Une langue qui dysfonctionne n’exerce pas les forces favorables à la croissance et au maintien des dents à leur place.

 

Description

La dent est considérée comme un organe dentaire qui s’articule  dans une cavité dentaire formée dans l’os alvéolaire. La fixation de la dents se fait grâce à  du tissu conjonctif : le « desmodonte » qui entoure la racine de la dent. Le ligament desmodontal transmet par le nerf dentaire les informations sur  les sollicitations et les mouvements dentaires tout en réalisant un amortissement pneumatique des contraintes. La dent est dépendante dans son équilibre de ses voisines mais aussi des dents sur l’arcade opposée. Elle se place au point d’équilibre des forces dentaires mais aussi des forces exercées vers l’extérieur par la langue d’une part et vers l’intérieur par les lèvres et les joues d’autre part. Une bonne occlusion, une bonne mastication, une bonne déglutition et une position physiologique de la langue au repos favorisent le maintien de l’équilibre des forces et donc une occlusion correcte et durable.

A l’inverse, les dysfonctions de la langue rompent cet équilibre : elles déplacent les dents, n’élargit pas le palais pour leur donner de la place ou encore empêchent leur croissance. Il en résulte une mauvaise occlusion, que l’on appelle « malocclusion ».

Ces troubles apparaissent principalement la nuit où se réalisent des poussées continues qui ont une action contraignante sur les arcades dentaires.

 

 

Conséquences

Les conséquences d’une malocclusion sont diverses. Tout d’abord, une personne atteinte de malocclusions éprouve des difficultés à mastiquer les aliments. De plus, quand les dents ne sont pas bien alignées, la langue ne nettoie plus les résidus alimentaires entre les dents, augmentant les risques de caries ou de mauvaise implantation des dents. Le risque de perte prématurée des dents est ainsi augmenté.

Les malocclusions sont évidemment visibles et ont un fort impact psychologique et conduisent à une perte de confiance en soi.

Exemples de malocclusions.
Exemples de malocclusions.

Prévalence

Selon différentes études, 60 à 80% de la population est ou a été touchée par des malocclusions, plus ou moins handicapantes. Ces malocclusions ont de nombreux symptômes : dissymétries, décalage osseux, croissance insuffisante des dents, défaut d’alignement des dents…

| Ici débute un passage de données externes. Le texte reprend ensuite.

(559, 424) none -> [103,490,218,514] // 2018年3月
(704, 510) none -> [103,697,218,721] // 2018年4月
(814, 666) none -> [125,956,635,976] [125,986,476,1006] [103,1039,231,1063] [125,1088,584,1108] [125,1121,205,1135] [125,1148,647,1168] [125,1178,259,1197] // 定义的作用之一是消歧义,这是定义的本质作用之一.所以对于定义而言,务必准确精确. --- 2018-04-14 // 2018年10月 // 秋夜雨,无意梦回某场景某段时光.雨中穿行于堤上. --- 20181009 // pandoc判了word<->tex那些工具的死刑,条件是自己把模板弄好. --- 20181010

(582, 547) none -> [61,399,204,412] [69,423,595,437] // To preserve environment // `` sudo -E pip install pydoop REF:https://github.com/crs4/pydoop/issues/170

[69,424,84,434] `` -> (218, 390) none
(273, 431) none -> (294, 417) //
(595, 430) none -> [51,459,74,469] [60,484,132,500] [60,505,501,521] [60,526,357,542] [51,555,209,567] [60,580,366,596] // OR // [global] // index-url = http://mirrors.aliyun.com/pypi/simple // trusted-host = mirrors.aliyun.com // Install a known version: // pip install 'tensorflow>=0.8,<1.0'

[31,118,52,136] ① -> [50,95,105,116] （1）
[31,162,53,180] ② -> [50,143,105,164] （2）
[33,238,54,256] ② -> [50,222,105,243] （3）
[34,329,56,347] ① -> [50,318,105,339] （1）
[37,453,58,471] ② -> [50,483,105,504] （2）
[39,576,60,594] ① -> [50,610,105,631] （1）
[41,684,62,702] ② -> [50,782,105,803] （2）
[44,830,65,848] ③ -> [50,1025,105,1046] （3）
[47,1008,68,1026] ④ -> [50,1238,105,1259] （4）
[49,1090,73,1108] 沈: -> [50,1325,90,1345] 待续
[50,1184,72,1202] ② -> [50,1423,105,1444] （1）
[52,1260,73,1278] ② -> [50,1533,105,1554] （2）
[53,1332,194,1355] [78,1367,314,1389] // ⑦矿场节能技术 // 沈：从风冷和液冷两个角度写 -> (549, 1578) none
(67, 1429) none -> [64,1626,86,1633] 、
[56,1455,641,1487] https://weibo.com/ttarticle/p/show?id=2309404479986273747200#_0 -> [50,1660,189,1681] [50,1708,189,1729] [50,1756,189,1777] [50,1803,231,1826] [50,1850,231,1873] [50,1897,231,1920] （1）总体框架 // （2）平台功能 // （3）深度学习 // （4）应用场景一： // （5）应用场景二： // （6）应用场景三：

Il peut en résulter des dysharmonies du visage : au niveau du menton, du maxillaire supérieur, de la symétrie du visage…

Traitement

La correction des malocclusions est obtenue en fonction des cas, soit par un traitement chez un dentiste ou par un traitement orthodontique.

Chez le dentiste, le traitement consiste à redonner de l’équilibre le plus souvent par l’intermédiaire d’une gouttière puis de différentes traitements dentaires ; chez l’orthodontiste,   ce traitement consiste à exercer des forces pour déplacer les dents afin de les aligner et les mettre en occlusion dite de classe I en passant parfois par de la chirurgie maxillo-faciale.

La dysfonction linguale étant souvent à l’origine des malocclusions, ne pas la corriger peut conduire à un traitement plus long et moins stable dans le temps et la survenue de récidives après le traitement. Le fil de contention collé sert à éviter l’apparition des effets des récidives… qui se manifestent dès que ces fils sont enlevés.